4 ноября мы выехали под Волоколамск, где должны были перейти линию фронта и углубиться в тыл врага: нам предстояло заминировать Волоколамское шоссе. К Волоколамску шли две группы — наша и Константина П. Уходили мы в разных направлениях. В группе Кости были две девушки — Шура и Женя. Прощаясь, они сказали: „Девушки, выполнять задание будем по-геройски, а если умирать, так тоже как герои“. И Зоя ответила: „А как же иначе?“
Линию фронта мы перешли глубокой ночью, очень тихо, без единого выстрела. Потом меня с Зоей направили в разведку. Мы двинулись в путь с радостью, нам очень хотелось поскорее приняться за дело. Но едва мы прошли несколько шагов, как откуда ни возьмись мимо промчались два мотоцикла, и так близко, что можно было бы дотянуться до них рукой. Тут мы поняли, что об осторожности забывать нельзя.
И сразу же условились: живыми не попадаться. Потом поползли. Осенние листья отяжелели, шуршат, и каждый звук кажется таким громким. А все-таки Зоя ползла быстро и почти бесшумно и как-то очень легко, словно для этого не требовалось никаких усилий.
Так мы с ней проползли вдоль шоссе километра три. Потом вернулись на опушку, чтоб сказать нашим, что путь свободен. Ребята разошлись по двое и начали устанавливать мины — шоссейные мины всегда надо ставить вдвоем. А мы — четыре девушки — стояли в боевом охранении. Не успели ребята кончить, как мы услыхали вдалеке гул машин, сперва еле слышный, потом все громче, ближе. Мы предупредили ребят и все вместе, пригибаясь, побежали в лес. Едва перевели дыхание, как раздался взрыв. Сразу стало светло. И потом наступила такая тишина, как будто все вокруг вымерло. Даже лес перестал шуметь. А потом второй взрыв, третий, выстрелы, крики…
Мы ушли вглубь леса. Когда совсем рассвело, объявили привал. И поздравили друг друга с праздником, потому что было 7 ноября.
В полдень мы с Зоей отправились на большак, по которому шли машины, и разбросали колючие рогатки — они прокалывали шины у автомобилей. И я заметила одно, в чем потом с каждым днем убеждалась все больше: с Зоей не страшно. Она все делала очень точно, спокойно, уверенно. Может быть, поэтому все наши любили ходить с нею в разведку.

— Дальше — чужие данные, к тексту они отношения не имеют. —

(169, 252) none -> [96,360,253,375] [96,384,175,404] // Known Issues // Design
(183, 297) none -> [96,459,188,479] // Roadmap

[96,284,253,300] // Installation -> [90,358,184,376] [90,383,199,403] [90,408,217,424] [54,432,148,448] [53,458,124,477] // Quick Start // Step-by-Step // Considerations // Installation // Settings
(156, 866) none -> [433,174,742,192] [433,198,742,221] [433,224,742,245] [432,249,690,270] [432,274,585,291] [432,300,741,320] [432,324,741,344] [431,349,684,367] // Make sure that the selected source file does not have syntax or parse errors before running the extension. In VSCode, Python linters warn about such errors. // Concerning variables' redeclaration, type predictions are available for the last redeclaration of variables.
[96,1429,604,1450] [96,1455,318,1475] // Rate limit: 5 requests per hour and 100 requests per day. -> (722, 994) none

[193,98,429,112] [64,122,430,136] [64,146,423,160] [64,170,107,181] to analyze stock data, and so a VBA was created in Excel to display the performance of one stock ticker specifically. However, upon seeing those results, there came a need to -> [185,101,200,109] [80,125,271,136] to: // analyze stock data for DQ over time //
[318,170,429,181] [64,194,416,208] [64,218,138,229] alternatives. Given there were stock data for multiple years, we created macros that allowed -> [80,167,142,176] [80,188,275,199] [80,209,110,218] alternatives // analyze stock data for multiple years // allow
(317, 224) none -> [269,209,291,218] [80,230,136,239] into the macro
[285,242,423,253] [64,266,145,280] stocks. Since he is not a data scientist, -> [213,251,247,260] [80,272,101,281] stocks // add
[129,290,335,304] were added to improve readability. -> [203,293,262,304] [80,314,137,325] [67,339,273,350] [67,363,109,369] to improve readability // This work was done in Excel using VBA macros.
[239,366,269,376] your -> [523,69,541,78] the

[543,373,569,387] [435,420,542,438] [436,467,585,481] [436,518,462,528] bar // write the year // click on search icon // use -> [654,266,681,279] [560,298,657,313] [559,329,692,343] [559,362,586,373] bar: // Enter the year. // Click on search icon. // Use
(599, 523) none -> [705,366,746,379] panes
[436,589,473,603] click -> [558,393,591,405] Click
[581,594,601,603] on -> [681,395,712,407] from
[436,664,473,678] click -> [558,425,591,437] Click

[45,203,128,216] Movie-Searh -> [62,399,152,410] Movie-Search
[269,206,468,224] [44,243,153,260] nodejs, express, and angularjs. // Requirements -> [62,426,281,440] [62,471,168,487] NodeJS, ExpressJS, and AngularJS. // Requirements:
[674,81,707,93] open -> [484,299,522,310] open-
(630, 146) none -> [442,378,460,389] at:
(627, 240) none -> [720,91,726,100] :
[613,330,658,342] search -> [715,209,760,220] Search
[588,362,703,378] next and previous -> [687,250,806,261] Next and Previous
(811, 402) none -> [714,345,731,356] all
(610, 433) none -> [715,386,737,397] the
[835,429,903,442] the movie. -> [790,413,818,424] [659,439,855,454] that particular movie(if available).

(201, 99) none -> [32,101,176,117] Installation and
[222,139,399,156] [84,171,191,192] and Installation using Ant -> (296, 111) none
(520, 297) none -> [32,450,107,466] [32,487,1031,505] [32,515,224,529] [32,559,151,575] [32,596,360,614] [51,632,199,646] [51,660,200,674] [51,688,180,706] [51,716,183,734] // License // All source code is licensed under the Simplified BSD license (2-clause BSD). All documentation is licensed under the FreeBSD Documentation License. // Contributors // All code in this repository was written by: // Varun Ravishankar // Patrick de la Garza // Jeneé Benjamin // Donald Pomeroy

Вечером того дня мы вернулись „домой“, в часть. Рапортовали о выполнении задания, вымылись в бане. Помню, после этого мы с Зоей в первый раз заговорили о себе. Мы сидели на кровати. Зоя обхватила руками колени, Коротко стриженная, раскрасневшаяся после бани. Она показалась мне совсем девочкой. И вдруг она спросила:
— Слушай, а ты кем была до прихода в часть?
— Учительницей.
— Тогда, значит, я должна называть тебя на „вы“ и по имени-отчеству! — воскликнула Зоя.
А надо Вам сказать, что Зоя всем девушкам говорила „ты“, а ребятам „вы“. И они тоже все стали обращаться к ней на „вы“. Но тут у нее это так забавно вышло, что я невольно засмеялась: сразу почувствовалось, что Зоя и в самом деле еще девочка, что ей едва восемнадцать лет и пришла она сюда прямо со школьной скамьи.
— Что это тебе пришло в голову — на „вы“ и по имени-отчеству! — сказала я. — Я только на три года тебя старше.
Зоя задумалась, потом спрашивает:
— А ты комсомолка?
— Да.
— Ну, тогда буду говорить „ты“. У тебя родители есть?
— Есть. И сестра.
— А у меня мамочка и брат. Мой отец умер, когда мне было десять лет. Мама сама нас вырастила. Вот когда вернемся с задания, всю группу повезу в Москву, к маме. Увидишь, какая она. И маме вы все очень понравитесь. Я к вам ко всем привыкла и до конца войны буду с вами.
В первый раз мы так откровенно поговорили.
На другой день мы получили новое задание. Состав группы совсем изменился, но девушки остались прежние: Зоя, Лида Булгина, Вера Волошина и я. Мы все очень подружились. Нашего нового командира звали Борис. Он был очень выдержанный, спокойный, немного резковатый, но никогда не ругался и другим не разрешал. Зоя любила повторять его слова: „Выругаешься — и сам умнее не станешь и другого умнее не сделаешь“. Обвешанные бутылками с горючей жидкостью и гранатами, пошли мы в тыл врага. На этот раз прорвались с боем, но все остались целы. А на следующий день получили настоящее боевое крещение: нас взяли с трех сторон в перекрестный огонь.